*Task brief*:
Your task is to find every line of the data that holds the string "span" and copy it.

Web document revisions
● ● ● ●

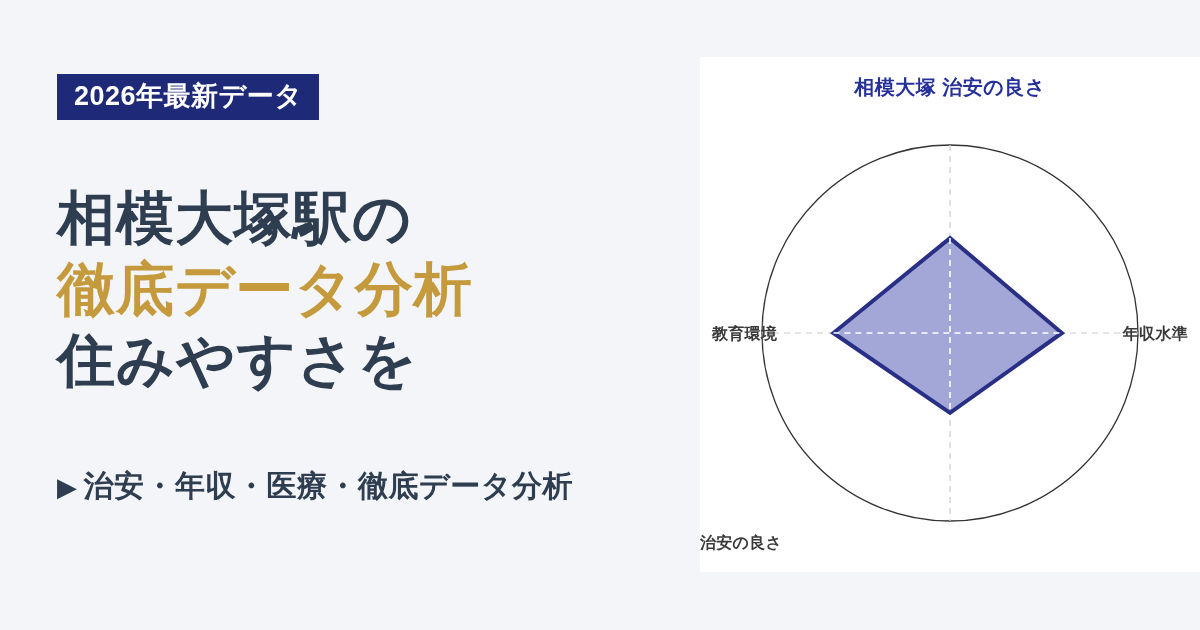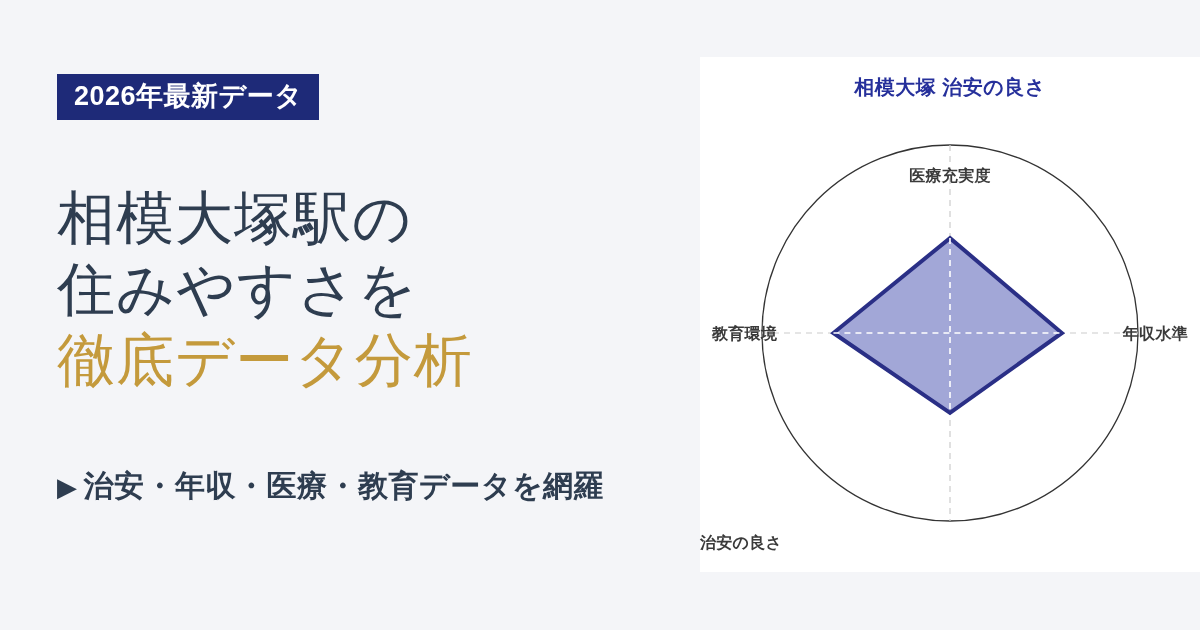--- a/index.html
+++ b/index.html
@@ -160,7 +160,6 @@
       <line x1="133.44" y1="276" x2="361.86" y2="276" stroke="#ffffff" stroke-width="1.6" stroke-dasharray="6 5"></line>
     </svg>
 
-    <div class="axis-label top">医療充実度</div>
     <div class="axis-label right">年収水準</div>
     <div class="axis-label bottom">治安の良さ</div>
     <div class="axis-label left">教育環境</div>

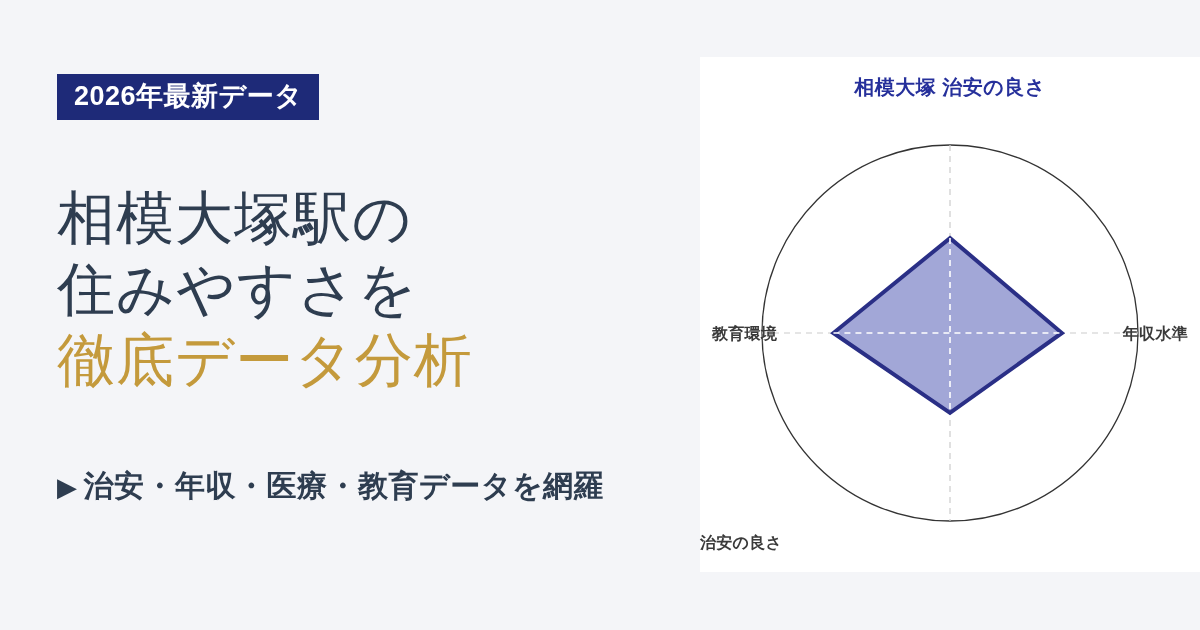--- a/index.html
+++ b/index.html
@@ -52,7 +52,7 @@
   }
   .headline-line {
     font-size: 58px;
-    font-weight: normal;
+    font-weight: bold;
     line-height: 1.22;
     letter-spacing: 1px;
     color: #2e3d50;

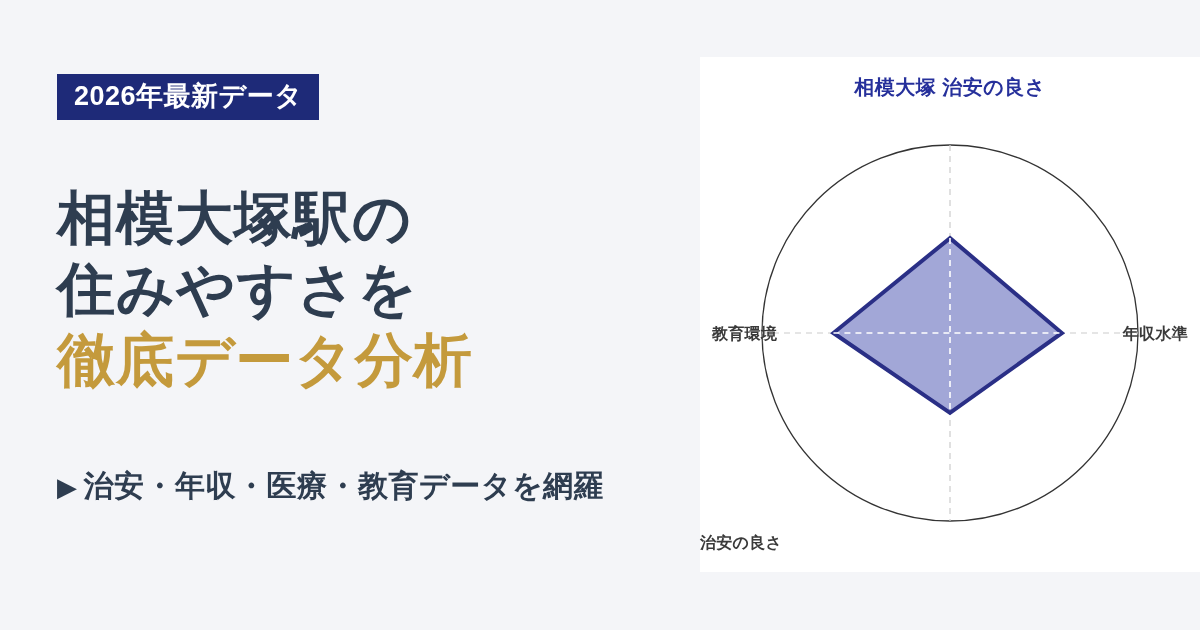--- a/index.html
+++ b/index.html
@@ -132,8 +132,8 @@
 
     <div class="headline">
       <div class="headline-line">相模大塚駅の</div>
+      <div class="headline-line accent">徹底データ分析</div>
       <div class="headline-line">住みやすさを</div>
-      <div class="headline-line accent">徹底データ分析</div>
     </div>
 
     <div class="subline">

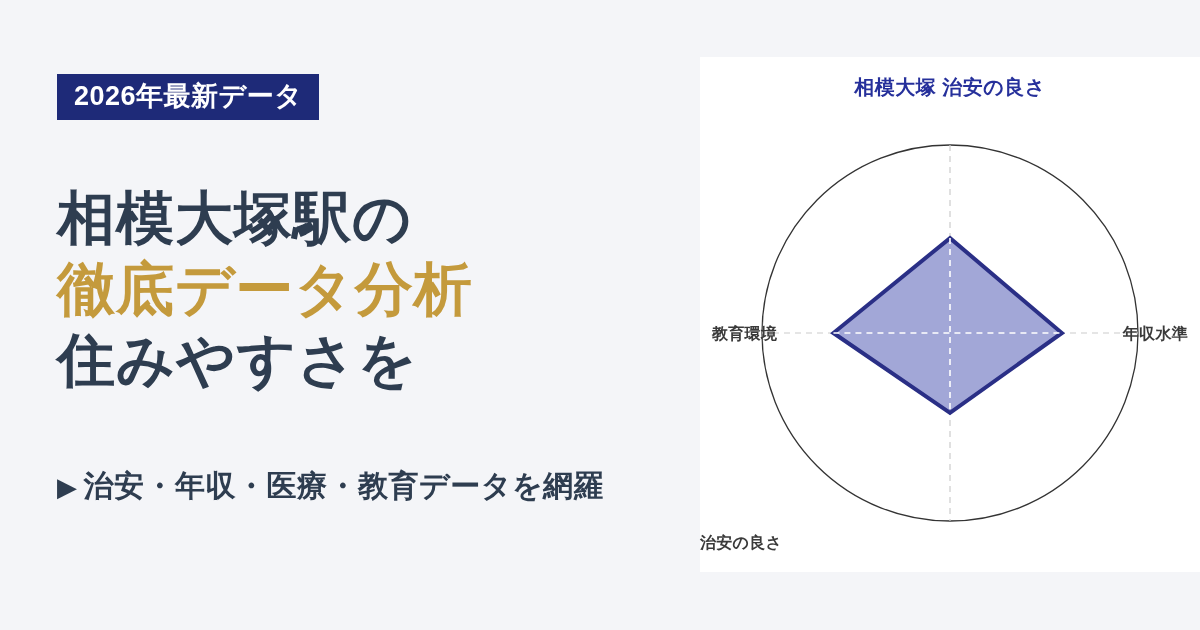--- a/index.html
+++ b/index.html
@@ -138,7 +138,7 @@
 
     <div class="subline">
       <span class="tri">▶</span>
-      <span>治安・年収・医療・教育データを網羅</span>
+      <span>治安・年収・医療・徹底データ分析</span>
     </div>
   </div>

● ● ● ●

*Answer section*:
       <span class="tri">▶</span>
-      <span>治安・年収・医療・教育データを網羅</span>
+      <span>治安・年収・医療・徹底データ分析</span>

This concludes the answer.